The uploaded file is then passed to the extract_scans function. This function takes a file, and returns one or more inferior Dataset objects, one for each scan in the file. It does this as follows:

  1. The file is turned into a list of string lines, stripped of whitespace at both ends. Blank lines are ignored here.
  2. Zero or more 'data blocks' are pulled out from the lines. These are consecutive lines composed solely of whitespace separated numbers. Each one of these is a potential scan.
  3. CDtool assumes that all scans in a file will be of the same length, so the function then works out which is the longest data block, and removes any data blocks that are shorter than it.
  4. CDtool also assumes that all scans in a file will have the same first column (the wavelengths). So, it then goes through each potential data blocks, get the most common first column, and removes those which don't match.

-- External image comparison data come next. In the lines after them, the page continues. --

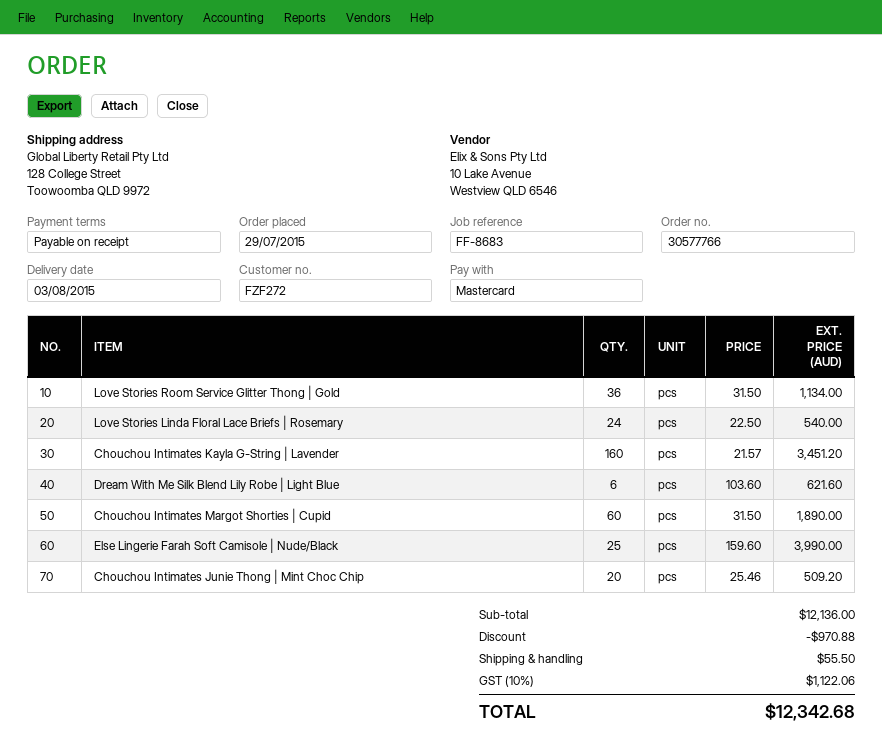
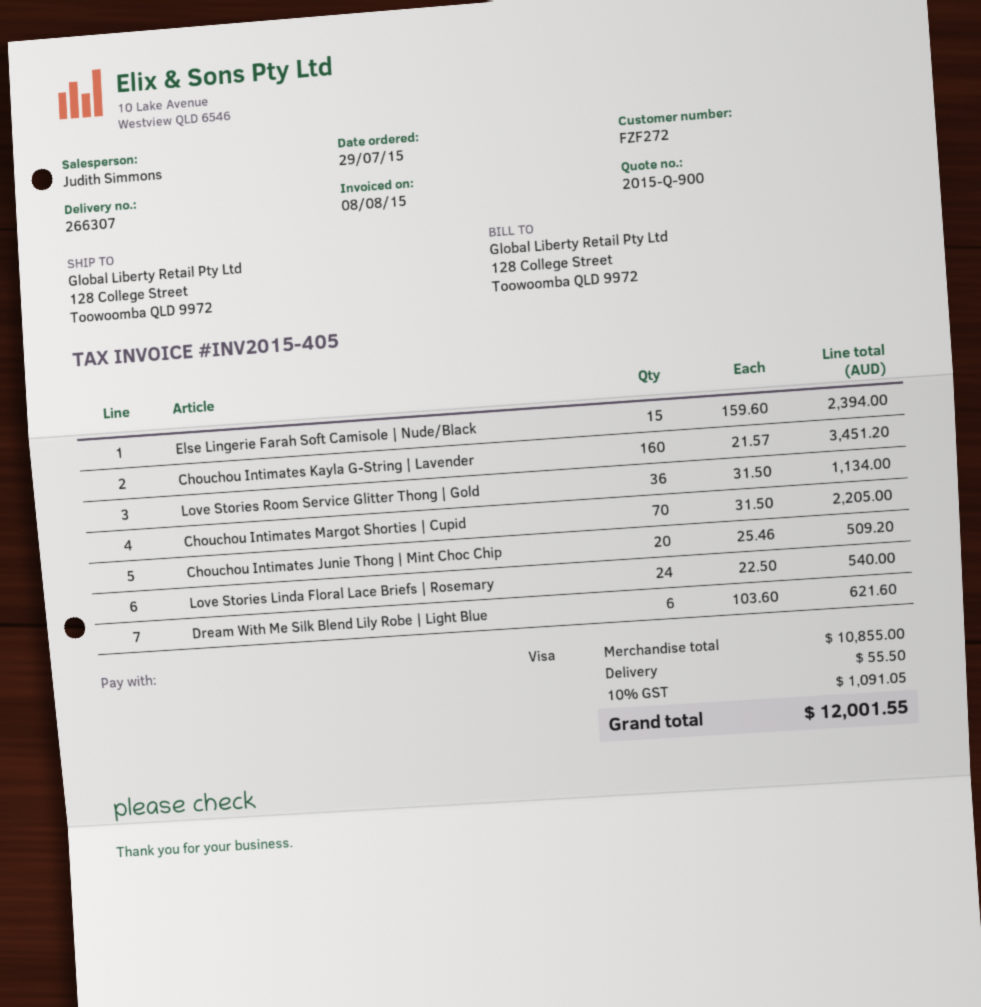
payment method: Mastercard -> Visa
Chouchou Intimates Margot Shorties | Cupid: 60 x 31.50 = 1890.00 -> 70 x 31.50 = 2205.00
Else Lingerie Farah Soft Camisole | Nude/Black: 25 x 159.60 = 3990.00 -> 15 x 159.60 = 2394.00
subtotal: 12136.00 -> 10855.00
discount: 970.88 -> none
tax: 10% = 1122.06 -> 10% = 1091.05
total: 12342.68 -> 12001.55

  5. CDtool also assumes that a scan will have at least three values per line. So, those data blocks with lines that have fewer than this are then removed.
  6. At this point, any remaining data blocks are assumed to be scans. They all have the same length, the same wavelengths, and all have more than three values per line. Only three columns are needed from each scan though - the wavelength column, the cd absorbance column, and the cd error column. Columns 1 and 2 are assumed to be wavelength and absorbance, but the error could be in any of the other columns. S0, CDtool takes the data blocks, works out which is the error column (if any) and removes all other columns.
  7. Each scan is then turned into an inferi Dataset.